Thunder demütigt lakers – verletzungspech macht j.j. redick fassungslos
Oklahoma City hat Los Angeles gestern Abend vorgeführt. Ein 123:87-Erfolg, der mehr als ein Ergebnis ist – er offenbart tiefe Risse im Lakers-Team und wirft ernsthafte Fragen nach deren Playoff-Ambitionen auf. Die Lakers wirken angeschlagen, die Thunder unerbittlich.
Verletzungsnotstand lähmt die kalifornier
Die Ausfälle von Luka Dončić, Austin Reaves und dem immer noch angeschlagenen LeBron James sind ein Schlag für die Lakers. Dončićs Ausfall aufgrund einer Ischiocruralverletzung, die ihn für den Rest der regulären Saison außer Gefecht setzt, ist besonders schmerzhaft. Die Lakers versuchten sich zu wehren, doch ohne ihre Stars wirkten sie hilflos gegen die Athletik und Präzision der Thunder. Die erste Halbzeit endete mit einem deutlichen Rückstand von 18 Punkten – ein Vorgeschmack auf den kommenden Debakel.

Shai gilgeous-alexander dominiert, lakers zeigen schwächen
Shai Gilgeous-Alexander führte die Thunder mit 25 Punkten zum Sieg und demonstrierte dabei eine beeindruckende Kontrolle über das Tempo des Spiels. Die Lakers hingegen kämpften mit ihrer Offense und ließen in der Verteidigung zu viel zu. Rui Hachimura zeigte mit 15 Punkten einen Lichtblick, während Drew Timme, der in seinen ersten Minuten glänzte, später im Spiel kaum Wirkung zeigte. Die fehlende Konstanz und die mangelnde Erfahrung in der Elite trugen zum letztendlichen Zusammenbruch bei.

Jj redick: „wir brauchen 9 engagierte spieler“ – frustration in los angeles
Nach dem Spiel äußerte sich Lakers-Trainer J.J. Redick frustriert über die Leistung seines Teams. “Wir müssen in den verbleibenden drei Spielen neun Spieler finden, die bereit sind, alles zu geben”, erklärte er. Er lobte zwar die Bemühungen in den ersten 18 Minuten, kritisierte aber Hachimuras Leistung und betonte die Notwendigkeit, als Team zusammenzustehen. Der Vorfall mit Jarred Vanderbilt, bei dem es zu einer hitzigen Diskussion kam, wurde von Redick als „eine Konstellation verschiedener Dinge“ abgetan, betonte aber, dass es keine persönliche Angelegenheit sei.
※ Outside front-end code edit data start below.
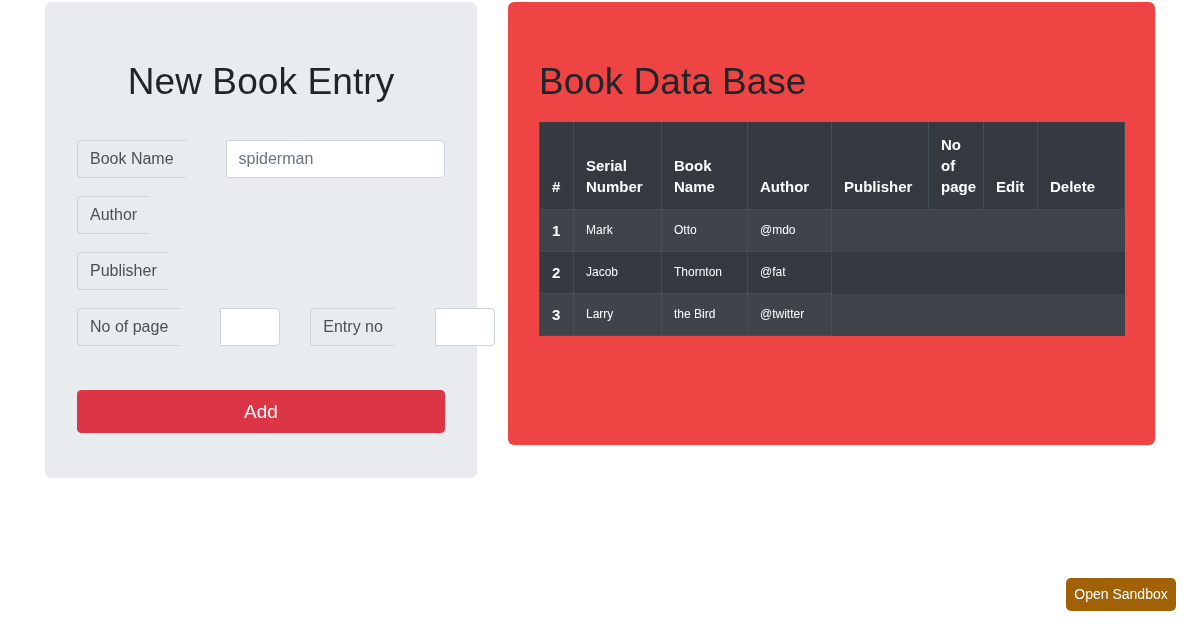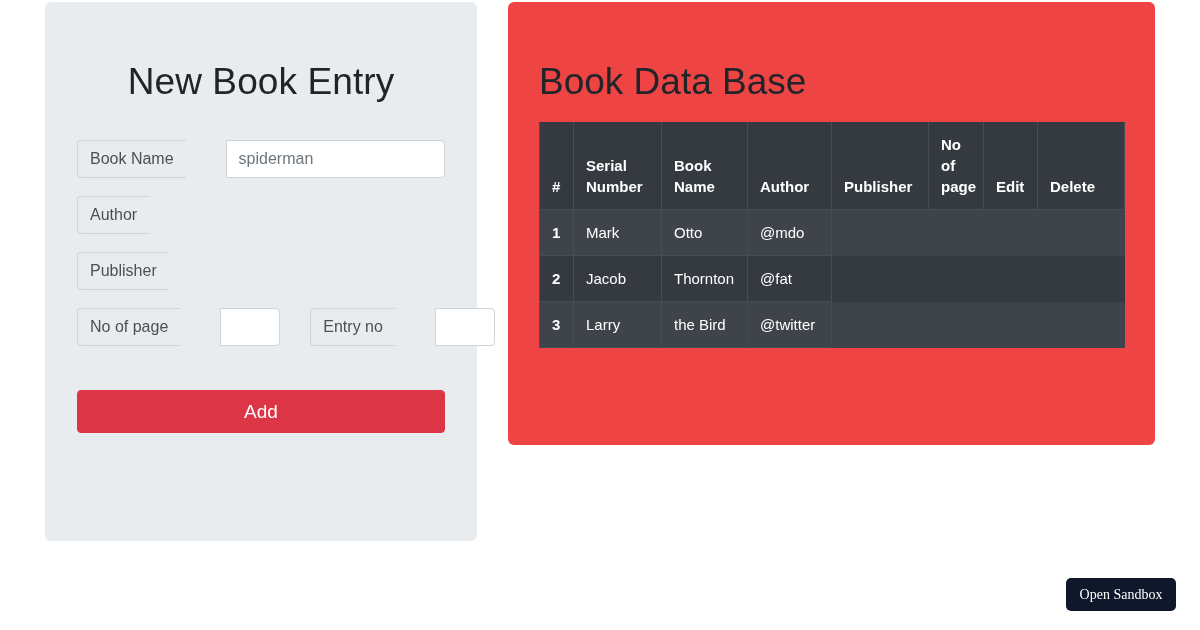"New Book Entry" .panel-left { height: 539px -> 476px }
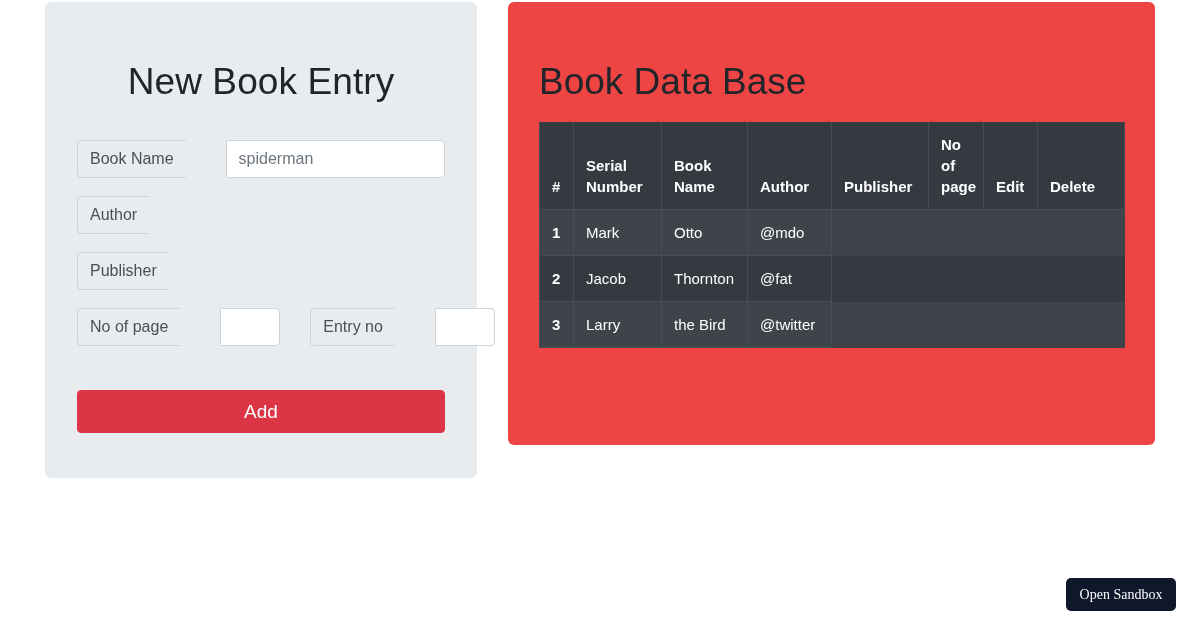"Mark" table.data-table tbody td { font-size: 15px -> 12px }
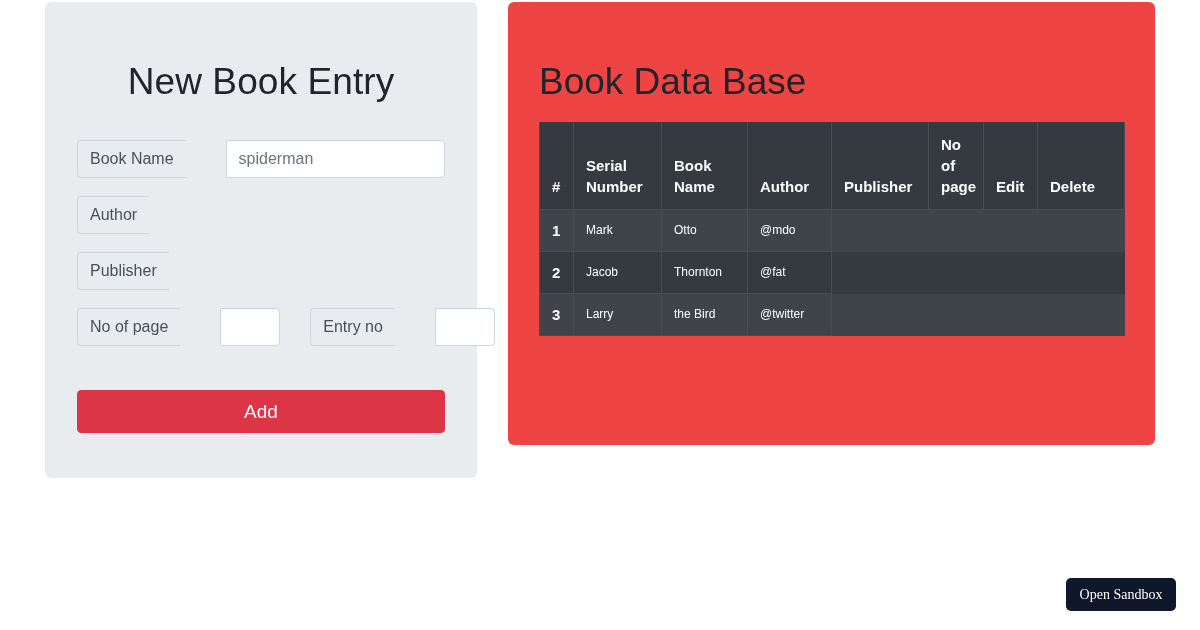"Open Sandbox" .sandbox-button { background: #0f172a -> #a16207; font-family: Liberation Serif, serif -> Liberation Sans, sans-serif }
Die Lakers stehen nun vor einer schweren Aufgabe. Mit nur noch vier Spielen in der regulären Saison droht ihre Tabellenposition zu gefährden. Die Chance, die Solidität der vergangenen Wochen zu bestätigen, scheint in weite Ferne gerückt zu sein. Die kommenden Spiele werden zeigen, ob die Lakers ihre mentale Stärke bewahren und die Saison doch noch erfolgreich beenden können. Die Thunder hingegen demonstrierten eindrucksvoll ihre Ambitionen und festigten ihren Platz unter den Top-Teams der Western Conference.